Personalized medicine, or tailored therapy, has been an active and important topic in recent medical research. Many methods have been proposed in the literature for predictive biomarkers detection and subgroup identification. In this paper, we propose a novel decision tree based approach applicable in randomized clinical trials. We model the prognostic effects of the biomarkers using additive regression trees and the biomarker-by-treatment effect using a single regression tree.
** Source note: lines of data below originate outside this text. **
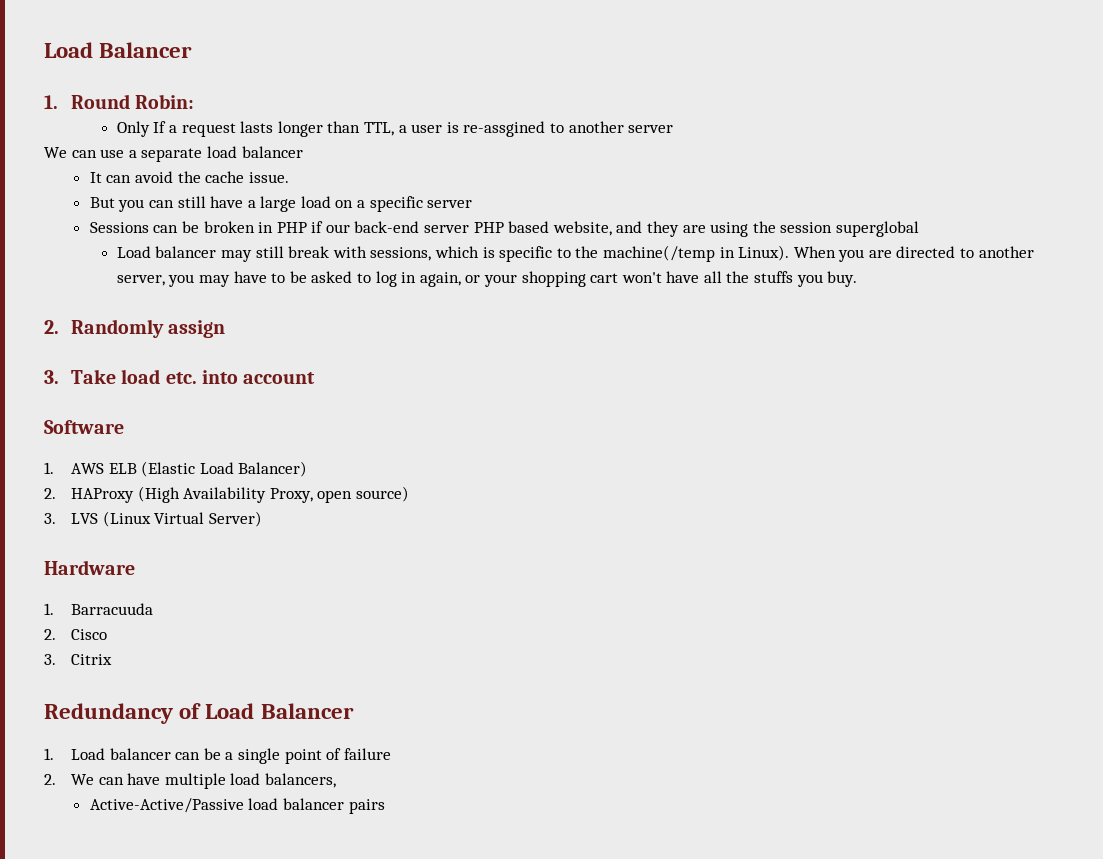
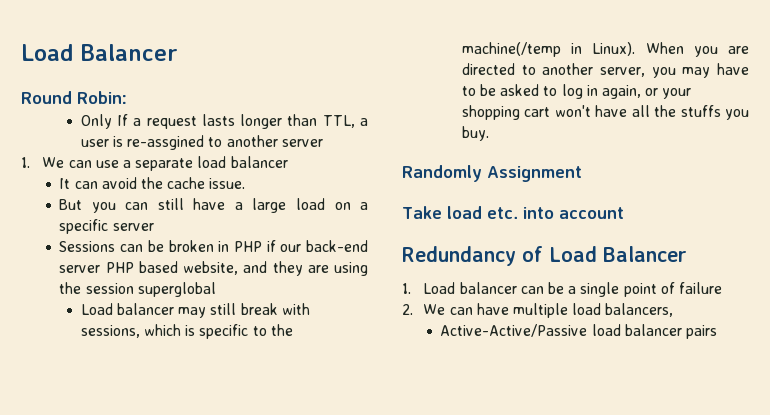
[44,42,193,58] [44,95,58,109] Load Balancer // 1. -> [21,44,178,61] Load Balancer //
(674, 129) none -> [21,157,30,168] 1.
[44,319,226,338] [44,370,59,384] 2. Randomly assign // 3. -> [402,165,582,182] Randomly Assignment //
[44,420,124,434] [44,461,308,477] [44,486,410,503] [44,511,262,527] [44,560,135,575] [44,603,154,615] [44,629,108,640] [44,654,113,665] // Software // 1. AWS ELB (Elastic Load Balancer) // 2. HAProxy (High Availability Proxy, open source) // 3. LVS (Linux Virtual Server) // Hardware // 1. Barracuuda // 2. Cisco // 3. Citrix -> (624, 213) none

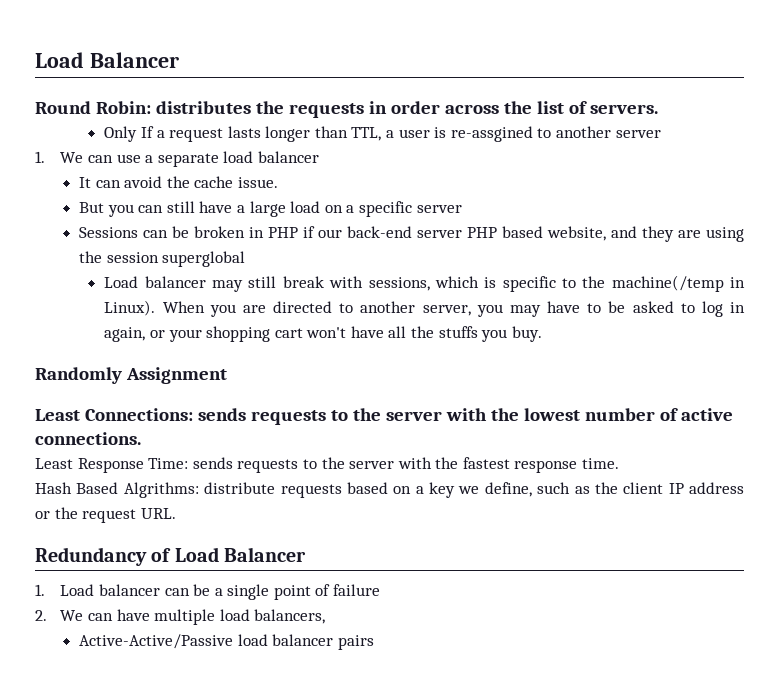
(127, 97) none -> [155,101,658,118] distributes the requests in order across the list of servers.
[402,206,624,219] Take load etc. into account -> [35,408,733,425] [35,432,141,445] [35,457,620,473] [35,482,744,498] [35,507,176,523] Least Connections: sends requests to the server with the lowest number of active connections. // Least Response Time: sends requests to the server with the fastest response time. // Hash Based Algrithms: distribute requests based on a key we define, such as the client IP address or the request URL.

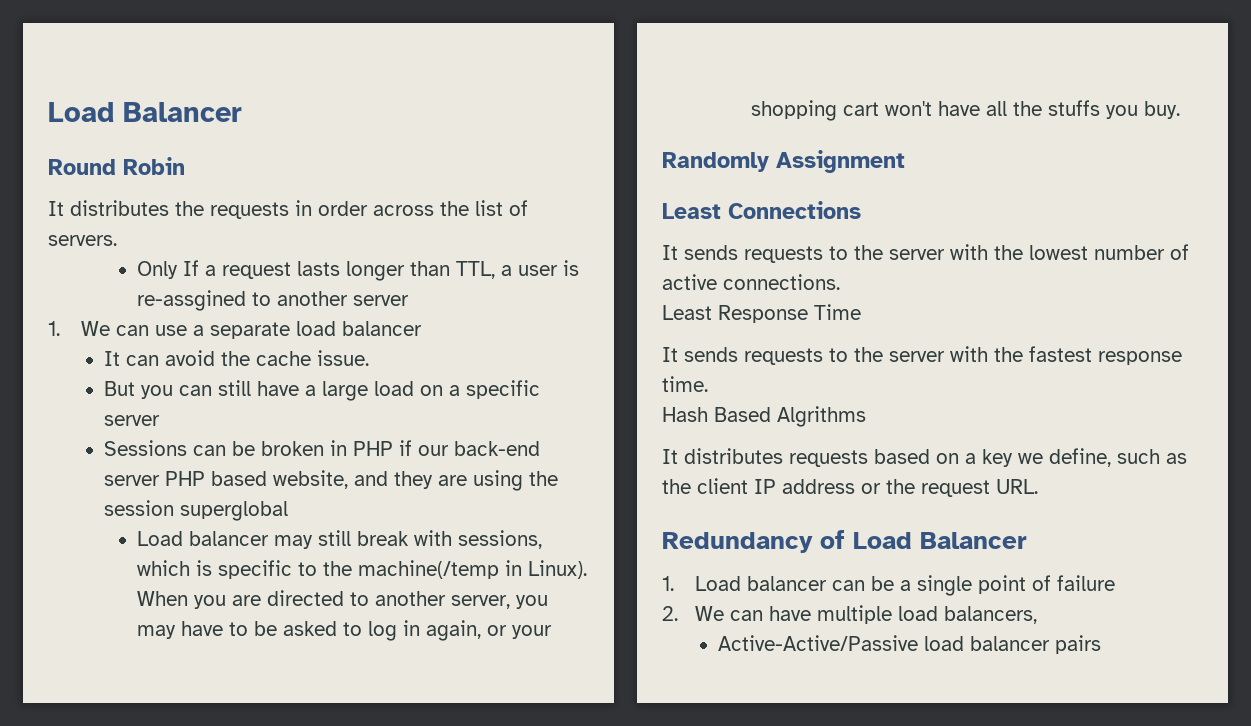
[95,101,151,114] Robin: -> [123,157,185,175] [48,201,64,216] Robin // It
[84,408,193,421] Connections: -> [728,201,861,219] [662,245,678,260] Connections // It
[148,458,189,469] Time: -> [814,304,861,320] [662,347,678,362] Time // It
[123,482,276,498] Algrithms: distribute -> [777,406,866,427] [662,448,783,464] Algrithms // It distributes

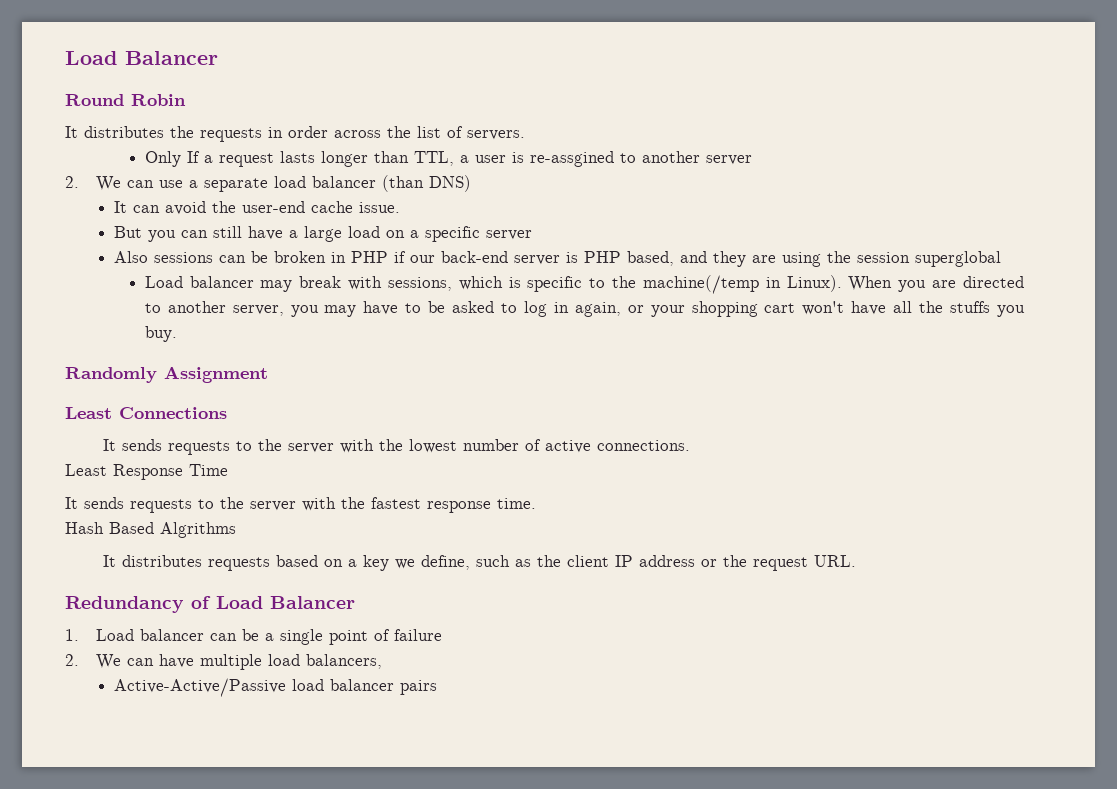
[48,321,60,336] 1. -> [65,176,79,188] 2.
(423, 328) none -> [381,175,471,192] (than DNS)
(250, 358) none -> [241,201,305,213] user-end
[103,440,187,456] Sessions -> [113,251,213,263] Also sessions
[164,470,348,489] PHP based website, -> [565,251,674,266] is PHP based,
[318,530,352,546] still -> (293, 286) none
Bayesian approach is utilized to periodically revise the split variables and the split rules of the decision trees, which provides a better overall fitting. Gibbs sampler is implemented in the MCMC procedure, which updates the prognostic trees and the interaction tree separately. We use the posterior distribution of the interaction tree to construct the predictive scores of the biomarkers and to identify the subgroup where the treatment is superior to the control. Numerical simulations show that our proposed method performs well under various settings comparing to existing methods. We also demonstrate an application of our method in a real clinical trial.